Effect of Process Deviations on Performance of Piezoresistive Pressure Sensors
IEEE Transactions on Semiconductor Manufacturing, 2014
Diaphragm thickness and the corresponding piezoresistor locations change due to over or under etching in bulk micromachined piezoresistive pressure sensor which intern influences the device performance. In the present work, variation of sensitivity and nonlinearity of a micro electro mechanical system low pressure sensor is investigated. The sensor is modeled using finite element method to analyze the variation of sensitivity and nonlinearity with diaphragm thickness.

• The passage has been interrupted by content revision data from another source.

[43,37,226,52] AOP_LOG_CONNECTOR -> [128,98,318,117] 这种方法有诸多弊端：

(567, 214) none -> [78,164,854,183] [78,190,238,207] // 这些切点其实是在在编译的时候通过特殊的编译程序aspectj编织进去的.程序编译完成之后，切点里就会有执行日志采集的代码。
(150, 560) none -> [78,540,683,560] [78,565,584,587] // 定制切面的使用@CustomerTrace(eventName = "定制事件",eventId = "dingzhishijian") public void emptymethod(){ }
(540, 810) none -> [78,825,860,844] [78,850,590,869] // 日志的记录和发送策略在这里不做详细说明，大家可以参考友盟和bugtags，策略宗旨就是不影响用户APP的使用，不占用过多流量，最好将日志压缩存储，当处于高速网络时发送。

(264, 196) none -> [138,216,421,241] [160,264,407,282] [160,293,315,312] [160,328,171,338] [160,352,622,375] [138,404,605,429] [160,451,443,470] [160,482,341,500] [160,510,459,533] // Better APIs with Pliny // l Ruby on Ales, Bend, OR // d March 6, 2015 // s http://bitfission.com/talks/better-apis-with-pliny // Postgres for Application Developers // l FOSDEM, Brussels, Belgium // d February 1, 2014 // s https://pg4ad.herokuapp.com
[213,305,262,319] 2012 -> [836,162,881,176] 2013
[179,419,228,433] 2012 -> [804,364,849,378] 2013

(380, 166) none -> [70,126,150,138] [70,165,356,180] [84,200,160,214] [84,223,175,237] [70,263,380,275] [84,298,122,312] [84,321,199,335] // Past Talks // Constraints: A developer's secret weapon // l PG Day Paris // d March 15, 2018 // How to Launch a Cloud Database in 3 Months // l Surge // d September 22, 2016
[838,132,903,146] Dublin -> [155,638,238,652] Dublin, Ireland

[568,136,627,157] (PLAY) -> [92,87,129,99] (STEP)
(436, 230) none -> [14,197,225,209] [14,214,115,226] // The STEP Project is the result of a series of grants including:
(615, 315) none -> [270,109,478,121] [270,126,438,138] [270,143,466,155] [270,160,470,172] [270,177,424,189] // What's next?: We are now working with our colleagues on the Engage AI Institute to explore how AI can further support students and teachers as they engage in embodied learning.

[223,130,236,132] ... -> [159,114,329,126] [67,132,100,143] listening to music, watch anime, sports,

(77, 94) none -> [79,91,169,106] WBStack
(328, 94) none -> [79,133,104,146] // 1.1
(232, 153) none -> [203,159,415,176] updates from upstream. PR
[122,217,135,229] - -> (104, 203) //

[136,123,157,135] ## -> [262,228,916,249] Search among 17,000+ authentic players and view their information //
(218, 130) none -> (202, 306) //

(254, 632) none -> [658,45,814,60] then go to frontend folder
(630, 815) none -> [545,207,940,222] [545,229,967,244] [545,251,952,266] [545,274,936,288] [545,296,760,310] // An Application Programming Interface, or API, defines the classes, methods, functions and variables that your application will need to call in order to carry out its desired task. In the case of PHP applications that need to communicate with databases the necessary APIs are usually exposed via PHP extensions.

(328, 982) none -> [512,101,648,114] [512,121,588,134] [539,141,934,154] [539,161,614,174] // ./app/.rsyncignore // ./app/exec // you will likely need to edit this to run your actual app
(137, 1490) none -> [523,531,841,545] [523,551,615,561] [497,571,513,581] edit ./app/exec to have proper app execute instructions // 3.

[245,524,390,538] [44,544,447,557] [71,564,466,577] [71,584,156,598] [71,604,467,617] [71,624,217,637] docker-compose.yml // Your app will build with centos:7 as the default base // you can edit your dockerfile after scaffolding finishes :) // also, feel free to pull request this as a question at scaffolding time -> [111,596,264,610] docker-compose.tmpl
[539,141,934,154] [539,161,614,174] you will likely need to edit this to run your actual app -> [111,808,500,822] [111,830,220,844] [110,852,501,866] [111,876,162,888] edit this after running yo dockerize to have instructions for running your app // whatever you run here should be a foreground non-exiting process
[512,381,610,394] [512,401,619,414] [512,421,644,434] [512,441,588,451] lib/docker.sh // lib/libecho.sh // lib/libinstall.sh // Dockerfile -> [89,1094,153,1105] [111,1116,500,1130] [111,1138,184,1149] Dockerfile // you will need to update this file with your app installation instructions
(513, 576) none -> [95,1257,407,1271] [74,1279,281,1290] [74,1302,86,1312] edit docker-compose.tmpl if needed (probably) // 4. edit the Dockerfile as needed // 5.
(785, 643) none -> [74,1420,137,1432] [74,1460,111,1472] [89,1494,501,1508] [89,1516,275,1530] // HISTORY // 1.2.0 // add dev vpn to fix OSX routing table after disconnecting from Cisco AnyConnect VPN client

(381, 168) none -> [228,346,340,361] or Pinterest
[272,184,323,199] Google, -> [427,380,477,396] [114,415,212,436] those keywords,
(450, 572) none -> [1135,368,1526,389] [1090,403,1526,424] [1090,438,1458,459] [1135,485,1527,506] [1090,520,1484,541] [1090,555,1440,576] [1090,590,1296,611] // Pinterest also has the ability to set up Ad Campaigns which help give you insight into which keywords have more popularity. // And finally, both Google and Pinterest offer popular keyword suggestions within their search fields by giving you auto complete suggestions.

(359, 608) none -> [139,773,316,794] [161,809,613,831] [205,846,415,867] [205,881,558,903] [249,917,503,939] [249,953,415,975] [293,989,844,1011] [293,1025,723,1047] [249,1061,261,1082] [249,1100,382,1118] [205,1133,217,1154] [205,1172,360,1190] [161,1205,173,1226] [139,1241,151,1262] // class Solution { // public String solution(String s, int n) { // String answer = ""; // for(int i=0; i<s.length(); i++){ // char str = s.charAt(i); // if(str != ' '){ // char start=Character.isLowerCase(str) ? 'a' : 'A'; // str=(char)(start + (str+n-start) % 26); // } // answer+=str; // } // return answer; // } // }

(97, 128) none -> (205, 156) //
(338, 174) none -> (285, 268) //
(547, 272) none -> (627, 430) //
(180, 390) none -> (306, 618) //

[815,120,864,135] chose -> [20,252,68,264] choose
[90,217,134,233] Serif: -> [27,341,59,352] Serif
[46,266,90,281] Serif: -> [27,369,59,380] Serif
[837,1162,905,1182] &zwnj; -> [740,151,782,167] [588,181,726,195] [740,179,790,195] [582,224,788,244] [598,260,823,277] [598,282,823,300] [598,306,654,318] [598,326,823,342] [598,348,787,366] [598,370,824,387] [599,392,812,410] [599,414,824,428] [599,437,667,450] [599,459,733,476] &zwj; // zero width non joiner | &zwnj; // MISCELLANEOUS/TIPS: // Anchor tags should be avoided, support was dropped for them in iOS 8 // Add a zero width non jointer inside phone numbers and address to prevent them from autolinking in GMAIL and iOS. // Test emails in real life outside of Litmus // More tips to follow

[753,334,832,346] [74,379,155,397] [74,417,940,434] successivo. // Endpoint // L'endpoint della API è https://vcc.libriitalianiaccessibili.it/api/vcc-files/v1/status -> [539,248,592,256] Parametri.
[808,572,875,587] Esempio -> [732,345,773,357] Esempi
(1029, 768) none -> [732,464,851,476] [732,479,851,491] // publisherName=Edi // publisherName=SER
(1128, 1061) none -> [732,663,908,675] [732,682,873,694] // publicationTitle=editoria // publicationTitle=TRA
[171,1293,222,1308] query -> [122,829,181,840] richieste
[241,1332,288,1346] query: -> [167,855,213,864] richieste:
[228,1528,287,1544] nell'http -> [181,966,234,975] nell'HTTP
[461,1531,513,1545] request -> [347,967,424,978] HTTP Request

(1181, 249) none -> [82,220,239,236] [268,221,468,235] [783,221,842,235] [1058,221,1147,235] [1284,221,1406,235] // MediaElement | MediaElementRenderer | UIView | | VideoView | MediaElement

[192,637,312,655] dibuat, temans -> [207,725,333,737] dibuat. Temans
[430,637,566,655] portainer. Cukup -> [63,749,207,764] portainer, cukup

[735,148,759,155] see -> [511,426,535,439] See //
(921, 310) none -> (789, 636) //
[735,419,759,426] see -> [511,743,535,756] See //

To verify the simulated results, the sensors with different diaphragm thicknesses are fabricated. The models are verified by comparing the calculated results with experimental data. This study is potentially useful for the researchers as most of the times the diaphragm is either over-etched or under-etched due to inherent variation in wafer thickness and involving manual operations.